[[ Extracted material, beginning ]]

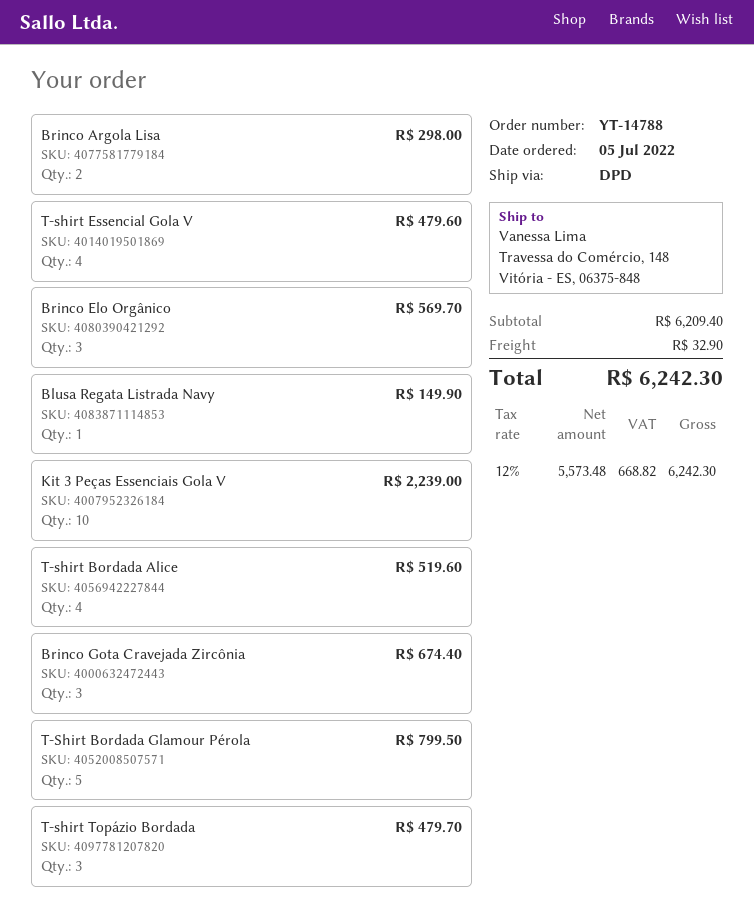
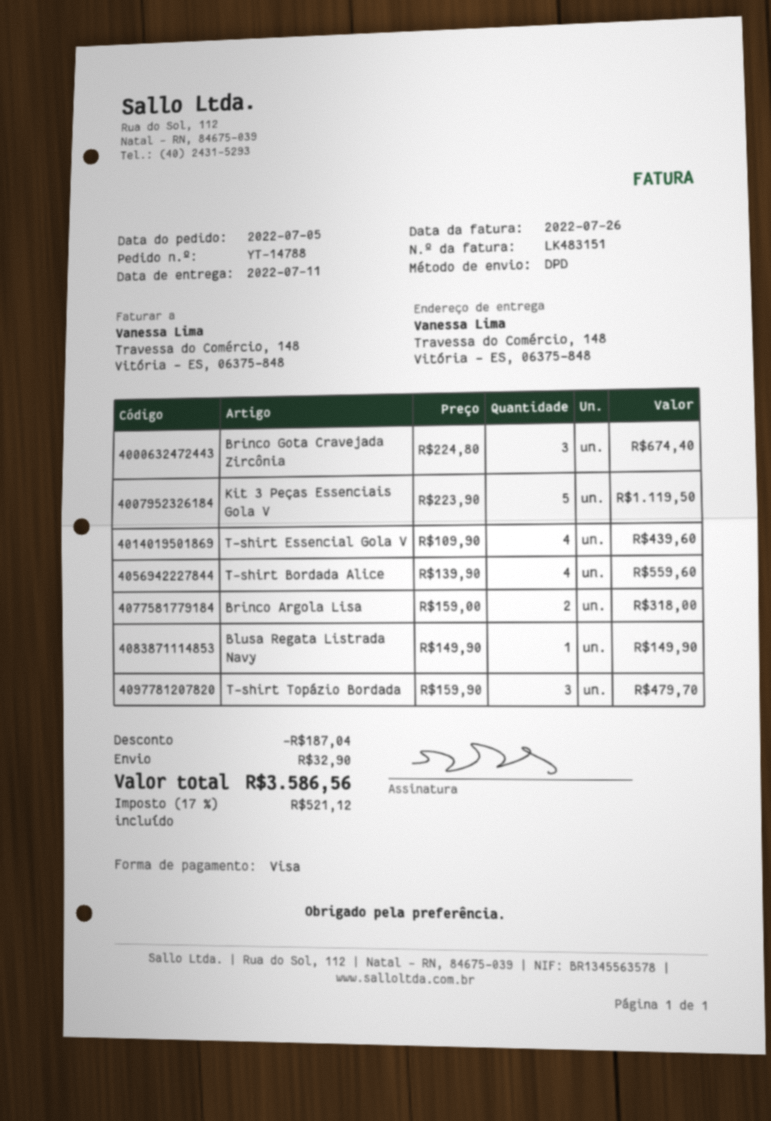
Brinco Argola Lisa: 2 for 298.00 -> 2 for 318.00
T-shirt Essencial Gola V: 4 for 479.60 -> 4 for 439.60
Brinco Elo Orgânico: 3 for 569.70 -> none
Kit 3 Peças Essenciais Gola V: 10 for 2239.00 -> 5 for 1119.50
T-shirt Bordada Alice: 4 for 519.60 -> 4 for 559.60
T-Shirt Bordada Glamour Pérola: 5 for 799.50 -> none
discount: none -> 187.04
tax: 12% = 668.82 -> 17% = 521.12
total: 6242.30 -> 3586.56

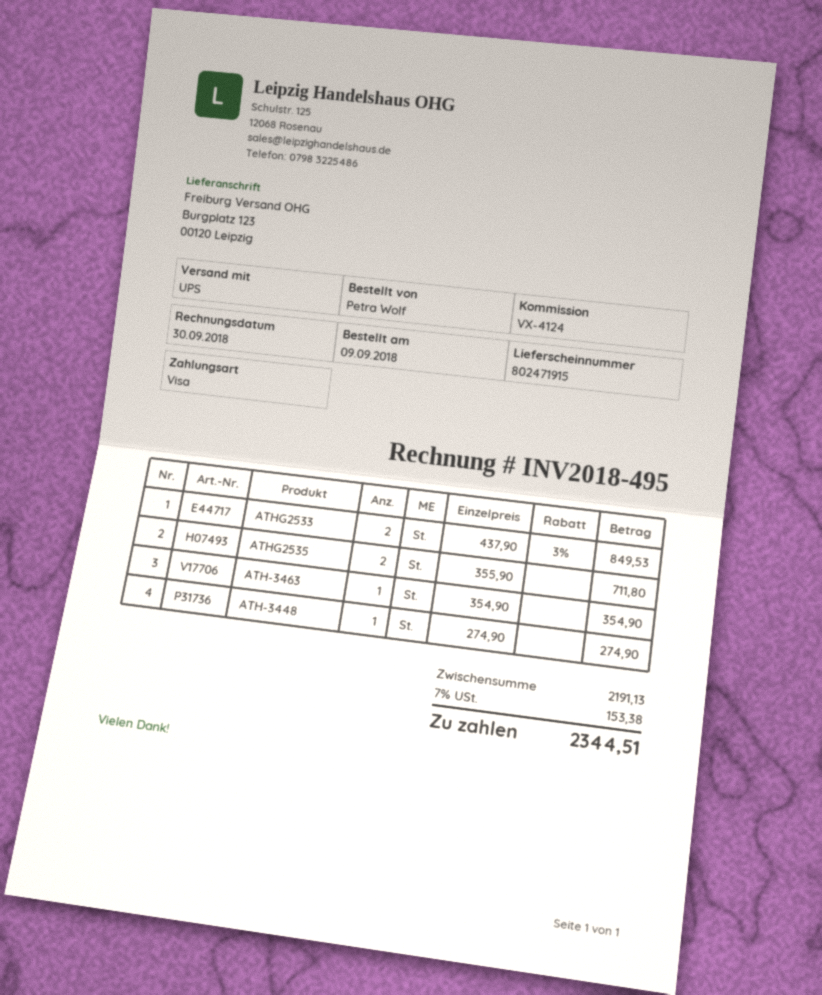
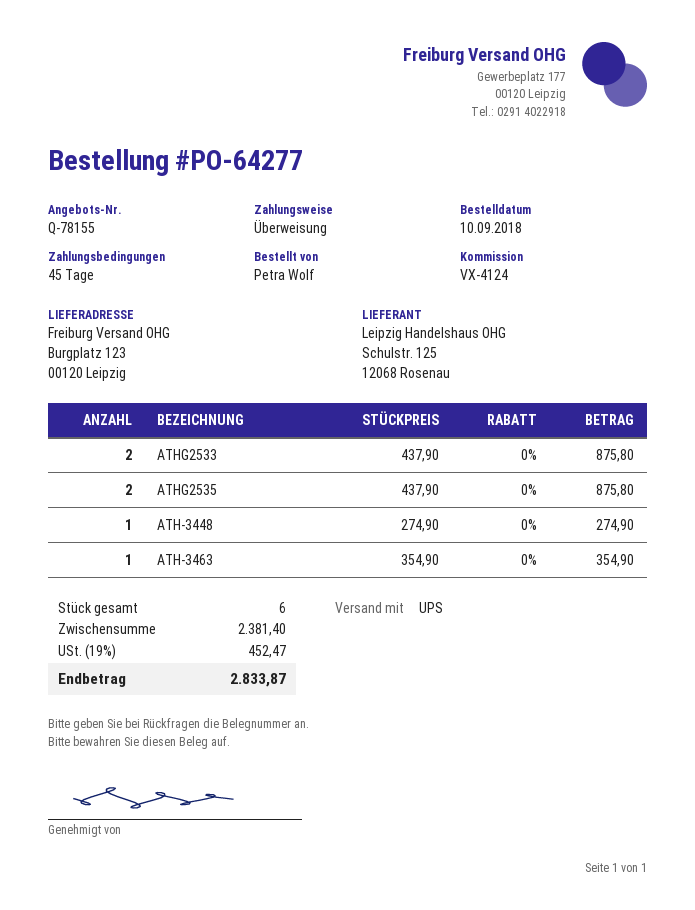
order date: 2018-09-09 -> 2018-09-10
payment method: Visa -> bank transfer
ATHG2533: 2 x 437.90 - 3% = 849.53 -> 2 x 437.90 = 875.80
ATHG2535: 2 x 355.90 = 711.80 -> 2 x 437.90 = 875.80
subtotal: 2191.13 -> 2381.40
tax: 7% = 153.38 -> 19% = 452.47
total: 2344.51 -> 2833.87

[[ Extracted material, end ]]

### Exercise prompt
Write out exactly each line of the entries, starting at the one containing "ATHG2533: 2 x" and finishing with the last line.

### Response to the exercise
ATHG2533: 2 x 437.90 - 3% = 849.53 -> 2 x 437.90 = 875.80
ATHG2535: 2 x 355.90 = 711.80 -> 2 x 437.90 = 875.80
subtotal: 2191.13 -> 2381.40
tax: 7% = 153.38 -> 19% = 452.47
total: 2344.51 -> 2833.87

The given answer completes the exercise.